Una richiesta d’aiuto che segnalava la nave Blue Sky M battente bandiera moldava a largo dell’isola greca di Corfù, carica di 600 clandestini siriani e in mano a uomini armati. Le autorità greche che si mobilitano con una fregata, due imbarcazioni e un elicottero per intervenire. Poi, in serata, la rettifica: sull’imbarcazione “non ci sono uomini armati, non si ravvisano stranezze” e la nave, diretta inizialmente verso il porto di Rijeka in Croazia, viene poi dirottata verso le coste pugliesi, come ha precisato il comandante della capitaneria di Porto di Gallipoli, Attilio Daconto. Rimane da capire per quale motivo, martedì, sia scattato l’allarme.

La nave, si ipotizza, potrebbe essere salpata dalle coste turche per dirigersi verso la Croazia ma, arrivata all’altezza di Corfù, chi la guidava avrebbe puntato l’Italia, azionato il pilota automatico, e abbandonato l’imbarcazione con condizioni meteo proibitive (in zona soffiavano venti fino a 49 chilometri all’ora). Il cargo “non ha alcun problema meccanico, nulla di sospetto a bordo” e prosegue la rotta, aveva fatto sapere la Guardia costiera greca dopo un primo controllo.

Ma in serata intervengono anche i mezzi militari italiani. Un elicottero EH 101 della Marina Militare ha portato a bordo del mercantile Blue Sky M tre operatori della Guardia Costiera di Gallipoli: loro compito, spiega la Marina militare, quello di poter verificare le condizioni di governo della nave. Uno degli operatori ha poi preso il controllo del mezzo. Il velivolo dell’84/o Centro SAR (Search and Rescue) di Gioia del Colle era partito poco dopo le 18.00 dalla base aerea pugliese sotto il coordinamento del Comando Operazioni Aeree di Poggio Renatico, in contatto con il Maritime Rescue Sub Center di Bari.

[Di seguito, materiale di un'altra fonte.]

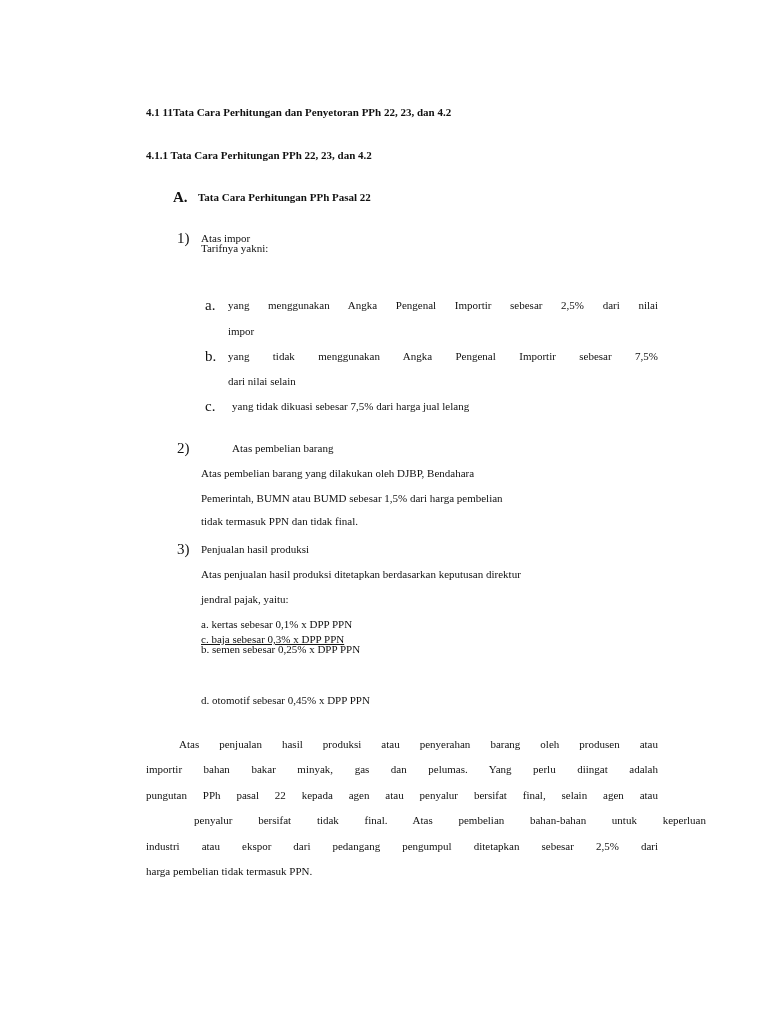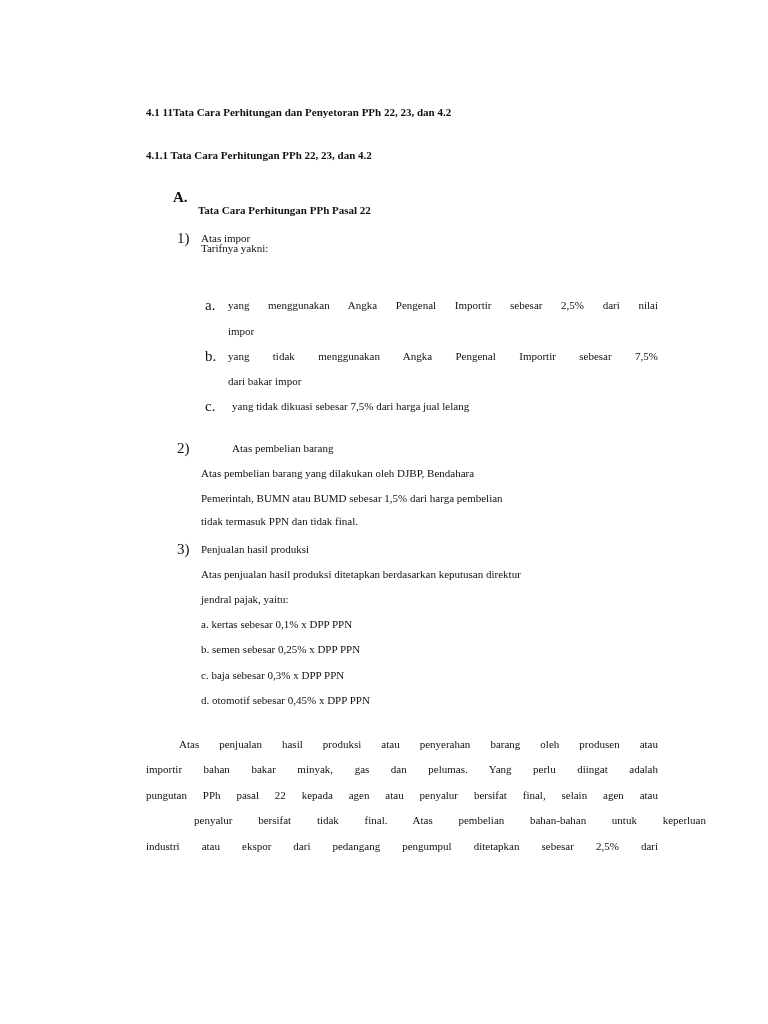"Tata Cara Perhitungan PPh Pasal" div.ln { top: 200px -> 187px }
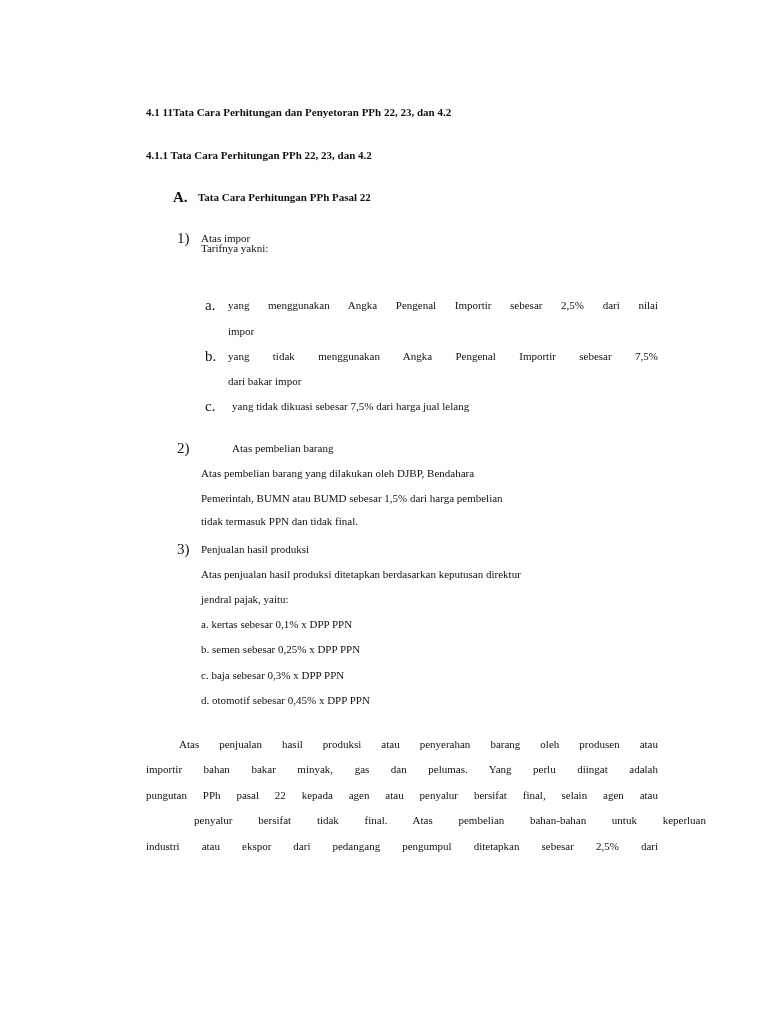"dari bakar impor" div.ln { text: bakar impor -> nilai selain }
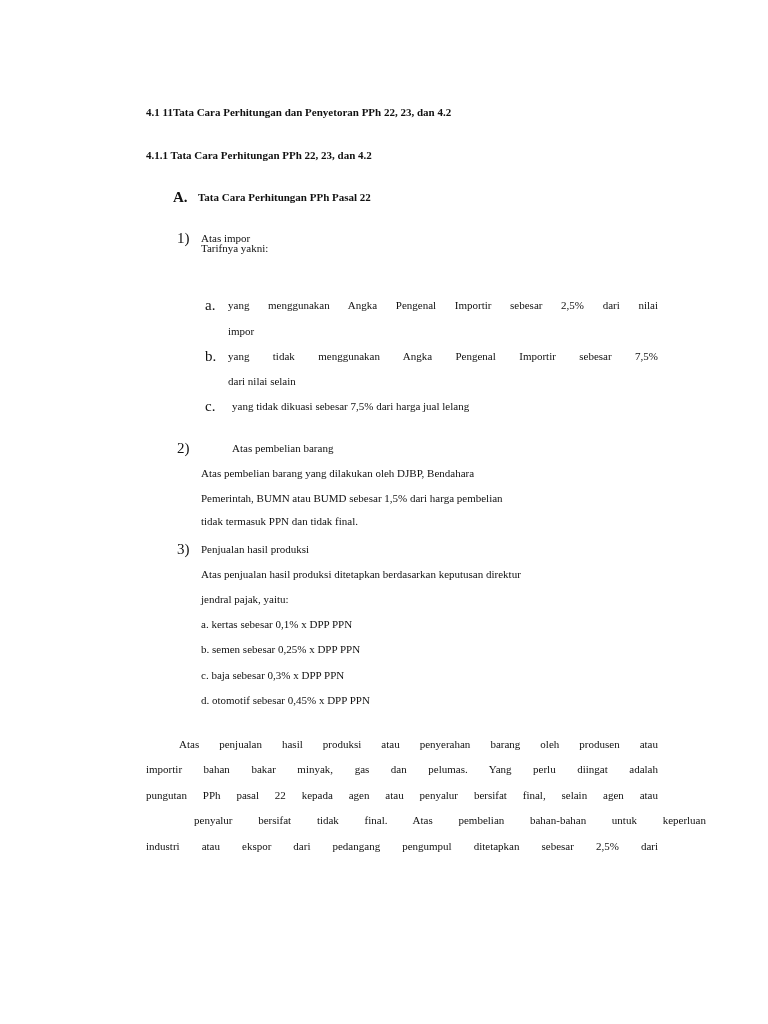"c. baja sebesar 0,3% x" div.ln { text-decoration: none -> underline; top: 665px -> 629px }
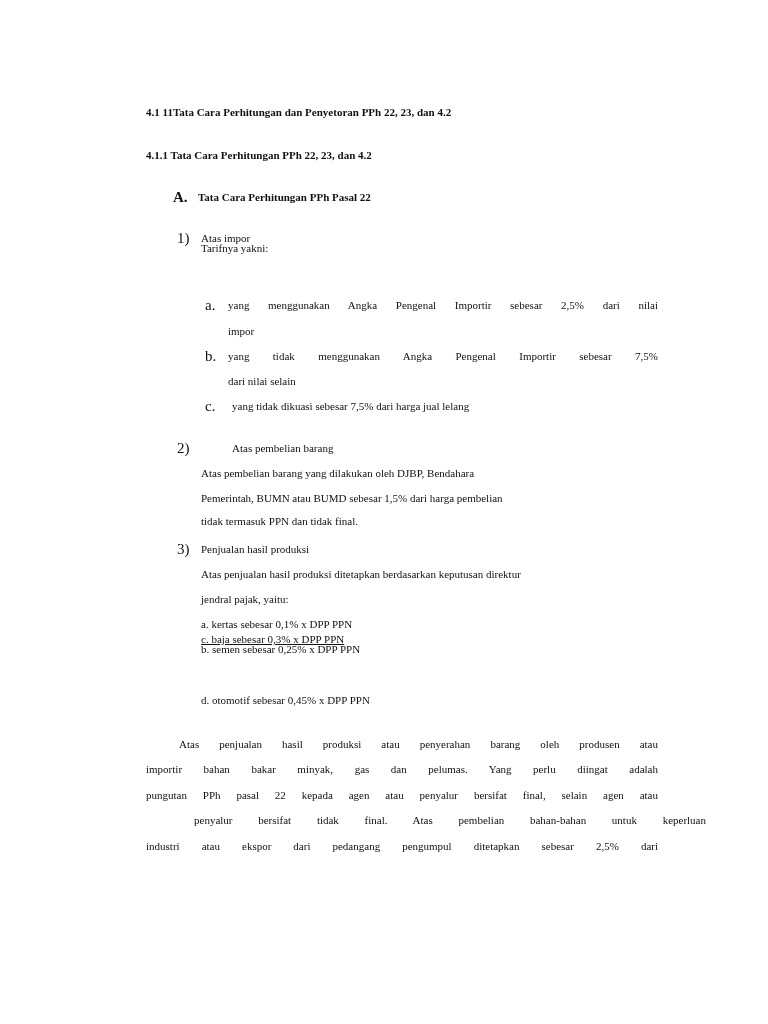"harga pembelian tidak termasuk PPN." div.ln { html: none -> <div>harga pembelian tidak termasuk PPN.</div> }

La vicenda resta dai risvolti ancora poco chiari, con i media che ipotizzano le ipotesi più disparate: dall’avaria ai motori alla possibilità che il cargo andasse alla deriva in balia delle onde fino alla presenza di pirati a bordo.
I primi a riferire dell’allerta sono stati i media greci. Dal cargo era partito un sos che allertava sulla presenza di “sospetti uomini armati a bordo”. Secondo alcune fonti la richiesta di soccorso poteva essere stata inviata da un passeggero o da una persona dell’equipaggio. Poi in un via vai di notizie tra loro contraddittorie altre fonti hanno parlato di problemi al motore e di alcune avarie di tipo meccanico. Media internazionali hanno poi riferito la possibilità che i clandestini siriani – tra i 400 e i 700 – fossero stati abbandonati dagli scafisti al loro destino, addirittura senza coperte, cibo e acqua. Altre fonti hanno addirittura scartato l’ipotesi dei clandestini a bordo. Di certo la nave per tutta la giornata è stata in balia del mare date le avverse condizioni meteo che imperversano nello Ionio, con i venti che soffiano a 50 km l’ora.